Perang Suku, Degradasi Nilai Moral dan Agama - Odiyaiwuu.com | Membahagiakan Kehidupan
OPINI  

Perang Suku, Degradasi Nilai Moral dan Agama

Paskalis Kossay, tokoh masyarakat dari Papua Pegunungan. Foto: Istimewa

Loading

Oleh Paskalis Kossay

Tokoh masyarakat dari Papua Pegunungan

ORANG Papua dikenal luas sebagai penganut agama Kristen sejak Carl Wilhelm Ottow asal Belanda dan Johann Gottlob Geissler asal Jerman, membawa Injil ke tanah Papua. Dua misionaris dan penginjil itu memulai tugasnya menyebarkan Injil di Pulau Mansinam, Manokwari Papua Barat tahun 1855. 

Sejak itu orang Papua mulai  mengenal Firman Tuhan, membuka tabir kegelapan membawa peradaban baru dan hidup dalam kedamaian serta persaudaraan antar sesama ciptaan Tuhan di bumi Cenderawasih. 

Pola kehidupan lama yang penuh dengan peperangan, kanibalisme, animisme, dan atheisme segera sirna berkat penyebaran Injil yang semakin meluas di seluruh pelosok tanah Papua mulai dari pesisir hingga pegunungan. 

Namun belakangan ini, nilai-nilai Injil yang sejak lama tertanam dalam setiap pola kehidupan manusia Papua mulai dicabik-cabik oleh nafsu duniawi. Peperangan dan permusuhan antar manusia dihadirkan kembali seperti kondisi kehidupan masa lalu.
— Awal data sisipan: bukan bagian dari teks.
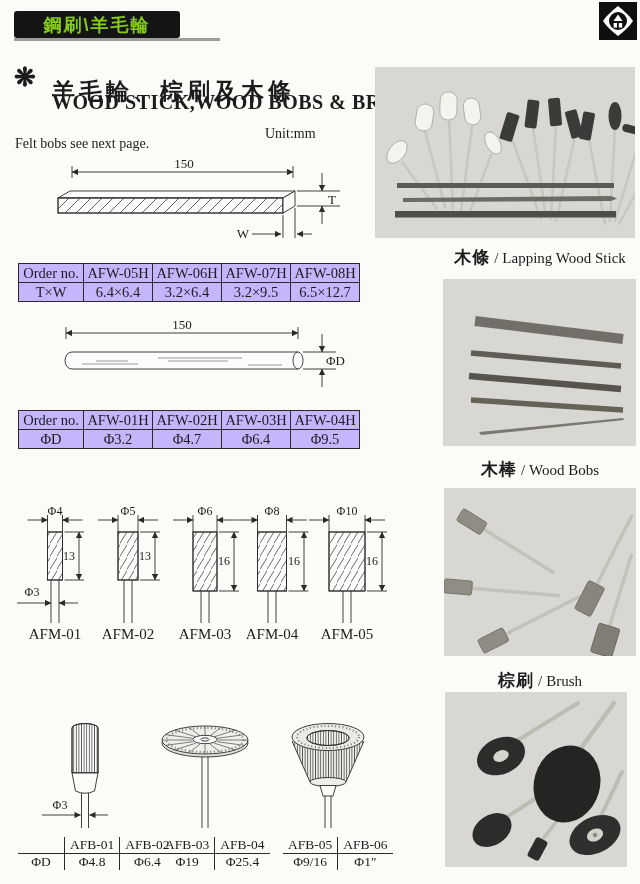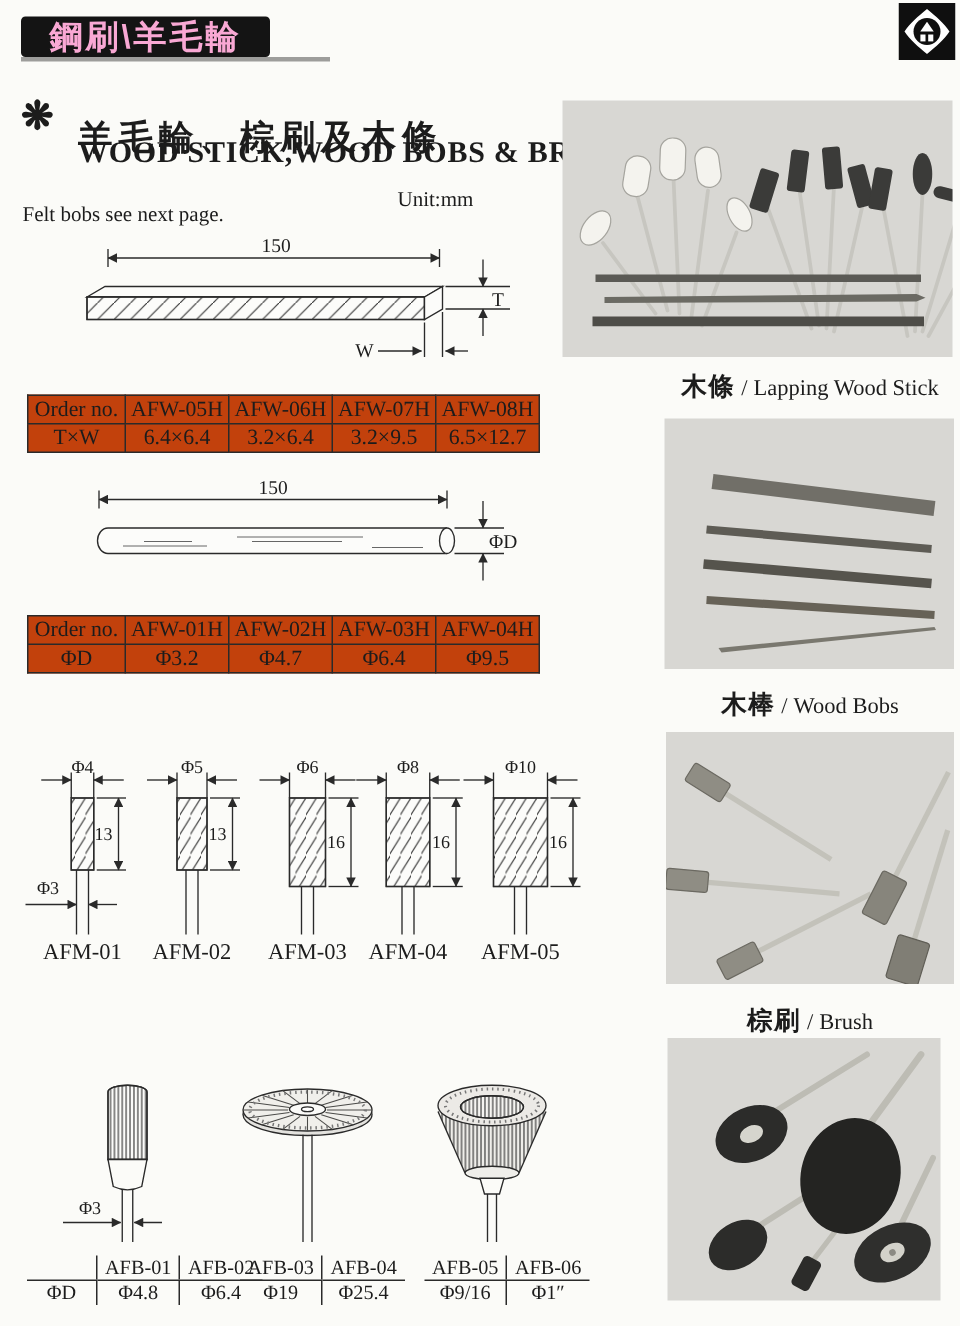--- a/index.html
+++ b/index.html
@@ -5,9 +5,9 @@
   html,body{margin:0;padding:0;background:#e8e8e6;}
   .page{position:relative;width:640px;height:884px;background:#fbfbf8;overflow:hidden;
         font-family:"Liberation Serif",serif;color:#1c1c1c;}
-  .tab{position:absolute;left:14px;top:11px;width:166px;height:27px;background:#141414;color:#f9a8d4;
+  .tab{position:absolute;left:14px;top:11px;width:166px;height:27px;background:#141414;color:#84cc16;
        display:flex;align-items:center;justify-content:center;font-family:"Liberation Sans",sans-serif;
-       font-weight:bold;font-size:22px;letter-spacing:2px;border-radius:3px;}
+       font-weight:bold;font-size:18px;letter-spacing:2px;border-radius:3px;}
   .tab-underline{position:absolute;left:14px;top:38px;width:206px;height:2.5px;background:#9d9d9b;}
   .logo{position:absolute;left:599px;top:2px;width:38px;height:38px;}
   .bullet{position:absolute;left:14px;top:62px;font-size:26px;font-weight:bold;}

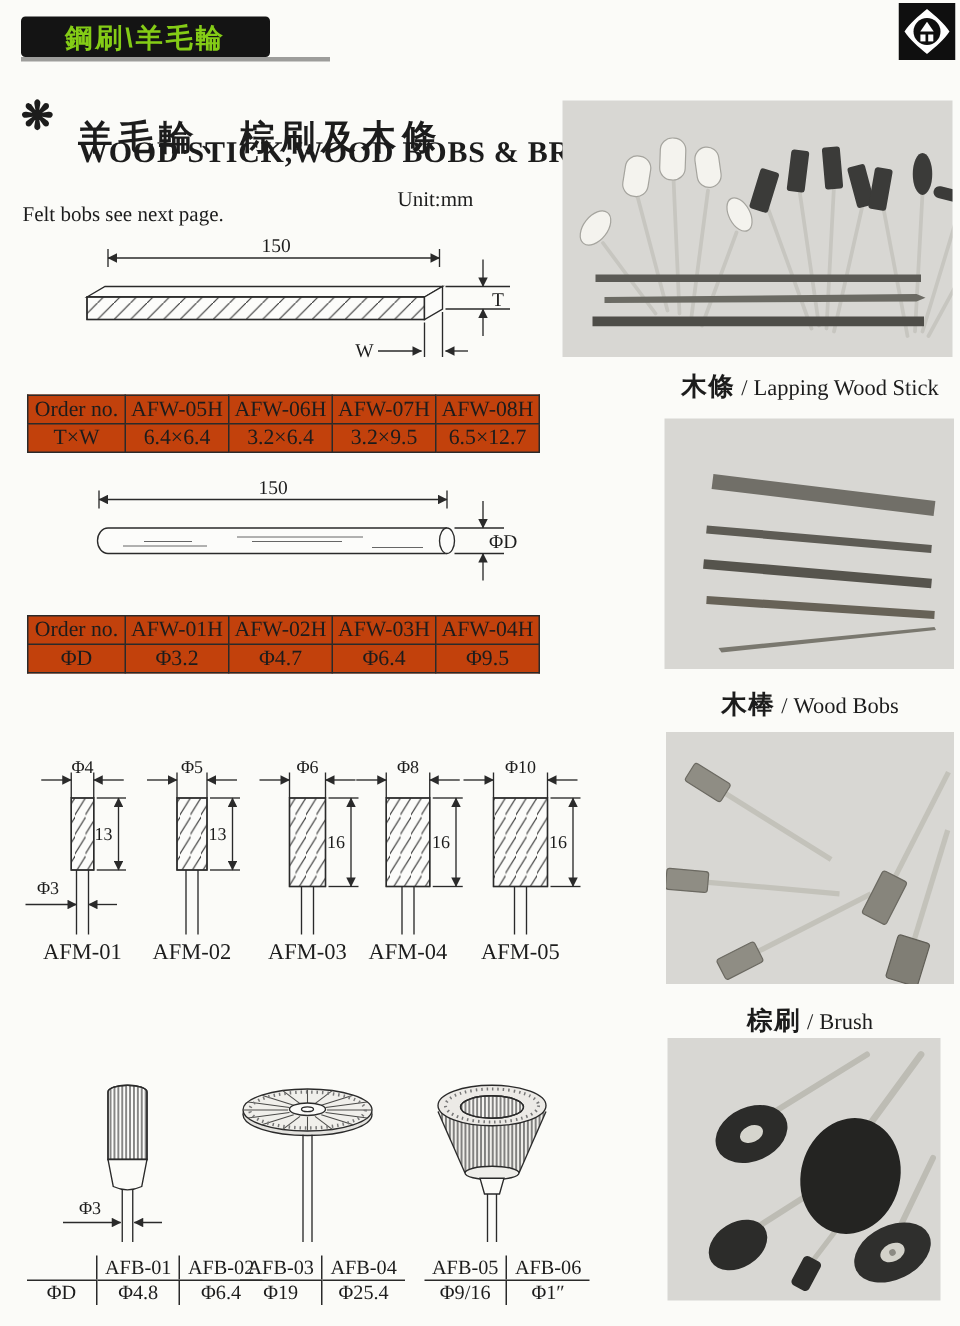--- a/index.html
+++ b/index.html
@@ -23,7 +23,7 @@
   #drawBobs{left:8px;top:492px;} #drawBrush{left:10px;top:695px;}
   .drawing text{fill:#1c1c1c;font-family:"Liberation Serif",serif;}
 
-  table.spec{position:absolute;border-collapse:collapse;background:#c2410c;}
+  table.spec{position:absolute;border-collapse:collapse;background:#c4b5fd;}
   .spec td{border:1.3px solid #2a2a2a;text-align:center;font-size:14.5px;height:18px;padding:0 2px;}
   .spec .c0{width:60px;} .spec .c{width:64px;}
   #table1{left:18px;top:263px;} #table2{left:18px;top:410px;}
Perang antar dua kelompok menunjukkan terjadinya degradasi nilai-nilai moral dan agama yang dihayati, 

Orang Papua sekarang sangat mudah tersulut emosi menghadirkan peperangan, saling bunuh sesama saudara lalu. Kondisi  yang begitu miris bukan tidak mungkin melahirkan persoalan lebih besar dalam kehidupan komunitas masyarakat dua kelompok yang terlibat perang. 

Dua hari berturut-turut yakni pada 28 dan 30 September 2024, di Wamena muncul lagi perang suku yang melibatkan dua suku besar Papua Pegunungan yaitu antara Suku Nduga dan Lanny. Kedua suku ini baku perang yang menimbulkan korban tidak nyawa tetapi juga harta benda. Kerugian besar yang harus ditanggung oleh kedua suku ini sebagai konsekuensi akibat suatu tindakan peperangan yang seharusnya tidak perlu terjadi.

Akibat konflik perang dua kelompok di honai yang sama di tanah Papua, sudah pasti membawa dampak luas dalam segala aspek lain. Semisal aspek sosial, ekonomi, politik dan keamanan. Keamanan dan ketertiban masyarakat (kamtibmas) tentu akan terganggu. 

Jika peperangan ini terus dibiarkan, dampaknya semakin meluas dan berpotensi mempengaruhi stabilitas politik dan keamanan menjelang Pemilihan Umum Kepala Daerah (Pilkada) serentak tahun 2024 di Provinsi Papua Pegunungan. 

Oleh karena itu seyogyanya diperlukan kehadiran pemerintah daerah untuk segera mengatasi melokalisir batas wilayah peperangan. Kemudian, segera diambil jalan keluar, solusi atas kedua kelompok suku yang bertikai.

Sudah pasti solusi perdamaiannya adalah mempertaruhkan Anggaran Pendapatan dan Belanja Daerah (APBD) Provinsi Papua Pegunungan maupun APBD Kabupaten Nduga dan Lanny Jaya. Tetapi, itulah resiko dari sebuah kebiasaan yang dimanjakan oleh pejabat daerah sendiri selama ini.

Setiap kali terjadi peperangan antar suku di Papua Pegunungan ini, pemerintah daerah sudah terbiasa mengambil langkah simpel yaitu APBD digadaikan sebagai solusi perdamaian konflik. 

Karena itu perang suku kali ini, pemerintah daerah segera turun tangan mengatasi konflik yang sedang terjadi agar tidak meluas lalu mengganggu proses Pemilukada yang sedang berlangsung dengan solusi penyelesaian dukungan APBD tentunya. Semoga.